The Therapy Room as an Integral Part of Pluralistic Practice
Anna Fox, Course Lead for BA Counselling and Therapeutic Practice, University of South Wales,
Like many practitioners I have been contemplating whether to continue working purely remotely or whether to resume face-to-face counselling, and have been looking at government guidelines, research and BACP recommendations, as well as talking to other colleagues to try to help me navigate this rather confusing dilemma.
During a discussion about this in a supervision session this week I became increasingly aware that much of the analysis and guidance I am reading relates (necessarily) to safety for ourselves and our clients. This of course is paramount; however, it misses an important element in counselling practice: the role of the therapeutic environment in counselling. As my supervisee and I talked about online counselling versus face-to-face counselling and the value of each medium, she reflected on what her therapy room meant to her and to her clients, and how she felt it was an important part of the therapeutic process. This led me to think further about the role of the counselling room as an integral part of pluralistic practice in enabling client preference and a collaborative approach to the therapeutic methods used.
An important aspect of pluralistic therapy is the concept of client preference, with clients being actively involved in the therapeutic process. Clients can be encouraged to express their treatment and activity preferences by being given access to books, assessment forms, and other resources available in the room which can increase their knowledge of the process. This may also reduce client anxiety and increase the likelihood of a shared decision-making approach (see What Kind of Client Preferences are There?)
Bringing the client’s own experiences of everyday life – such as music, art, and play activities – that they already relate to can affect preferences and create a more inclusive experience. In my practice I have found this particularly helpful when working with young children and people on the autistic spectrum, encouraging clients to actively explore the room and choose activities they wish to engage with or to bring in resources which they find comforting or wish to share. This can help to create a safer space for the client and provides feedback for me about further resources that might be useful to add into the room (see Client preferences: building bridges between therapy and everyday life).
Pluralistic practice also proposes that client needs can change during therapy and that as practitioners we need to be able to respond to those changing requirements:
Different explanations will be true for different people at different points in time and therefore different therapeutic methods will be most helpful for different clients at different instances.
Having access to a range of resources in the room can enhance client choice and a collaborative exploration of therapeutic methods available to us in responding to changing needs.
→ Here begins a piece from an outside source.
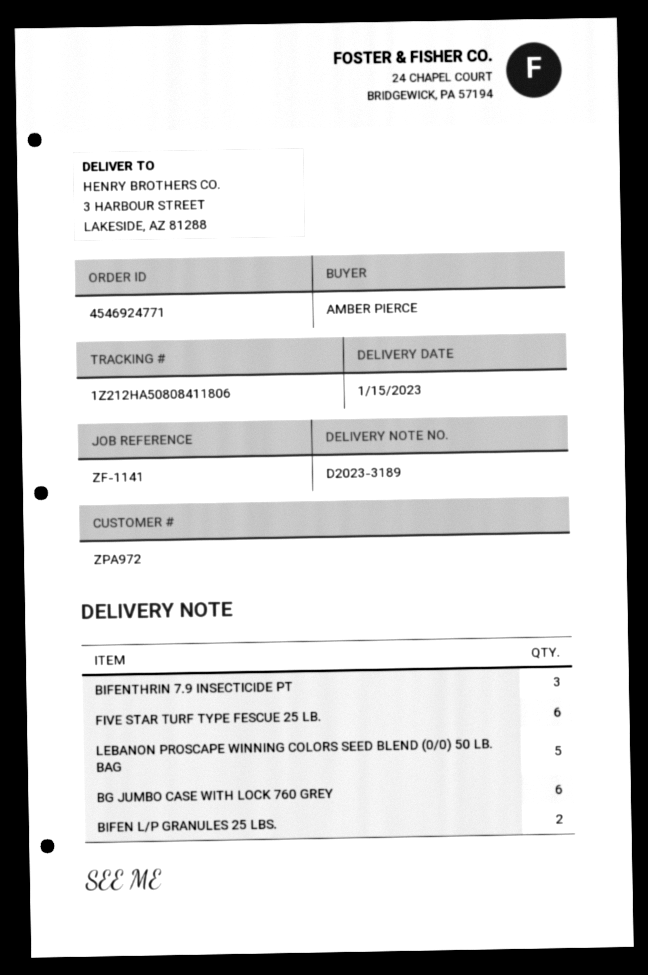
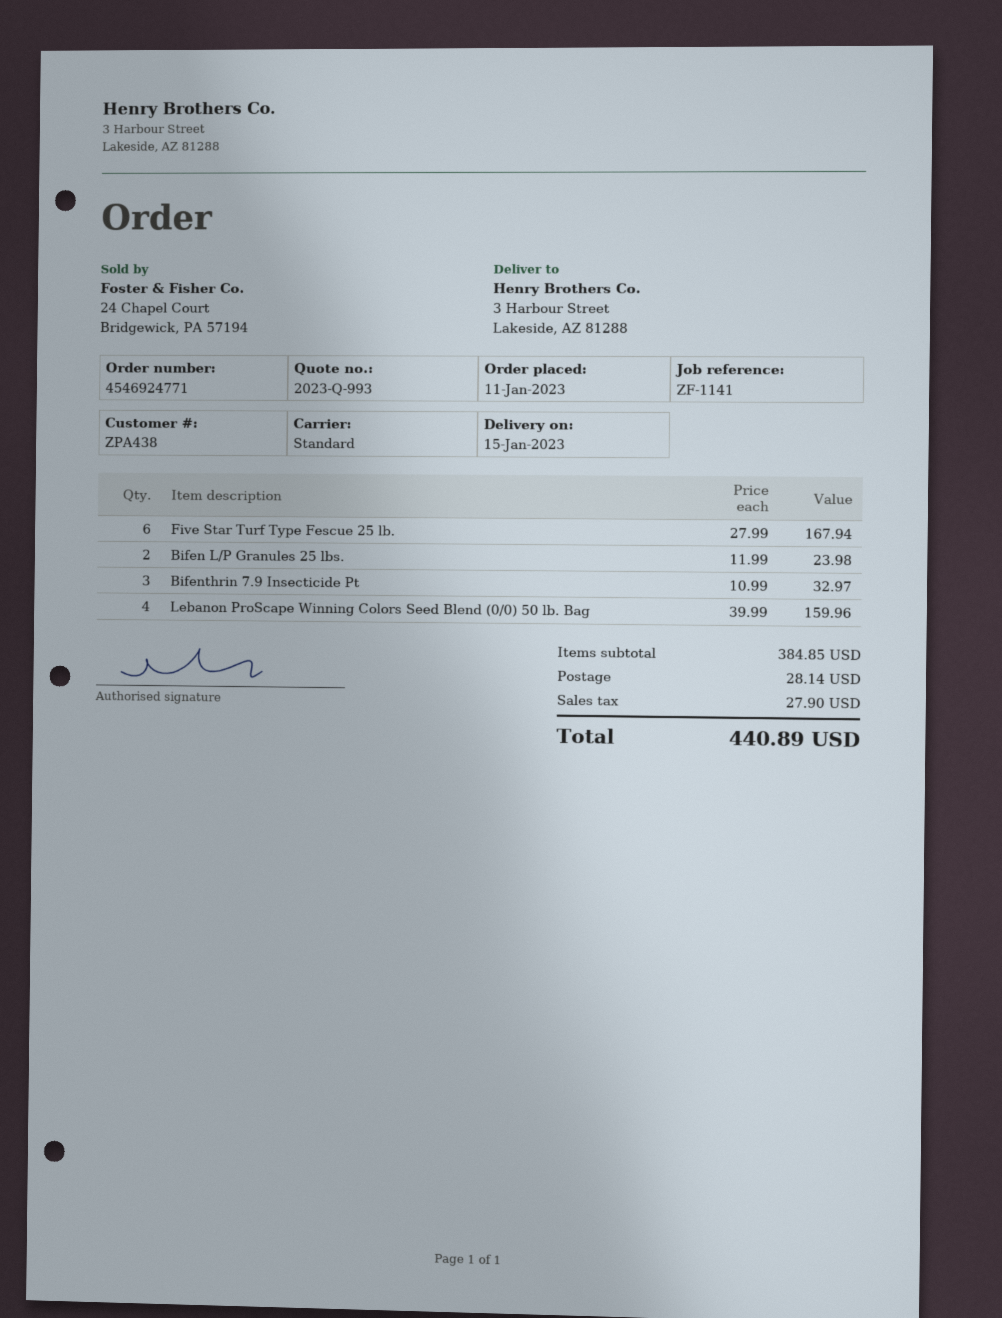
customer number: ZPA972 -> ZPA438
LEBANON PROSCAPE WINNING COLORS SEED BLEND (0/0) 50 LB. BAG: 5 -> 4
BG JUMBO CASE WITH LOCK 760 GREY: 6 -> none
As counselling trainees, we are taught the importance of the therapeutic space in providing an atmosphere of healing and safety. And client preferences indicate that the therapeutic room is important to their overall experience of counselling.
Like many practitioners, I have worked in a variety of organisations and experienced working in different environments. At times I have been given the only available maths classroom, a large but barren multi-use room, and on one occasion a tiny room next to the student canteen. On reflecting on these different experiences, I can see how the physical environment affected the ways that I worked with clients, and how they responded to the therapeutic process. Working as a private practitioner now, I have the luxury of creating my own therapeutic space shaped around the needs of clients, and I view my counselling room as an element within my pluralistic practice. It has been used by clients as a creative space (a spaceship, a doctor’s office, and a play space); a learning environment for psycho-education and CBT work (using a whiteboard, posters, and worksheets); a safe space for empty chair work, guided imagery and trauma work; and a neutral space for safely leaving behind painful or valued material. It has also become a deeply spiritual space in which clients have felt safe to explore existential issues that they cannot explore anywhere else. My supervisee reflected that her counselling room felt at times like a ‘third entity’ in the therapeutic process, especially for clients for whom safety was an important consideration. When I reflect on my own experiences of personal therapy I don’t just remember the counsellors and the therapeutic work: my memories are also shaped by the feeling of walking up the stairs to the counselling room, of sitting in the reception room waiting, of the plants in the counselling room, and the softness of the chair as I curled up into it. These for me were a part of the therapeutic process.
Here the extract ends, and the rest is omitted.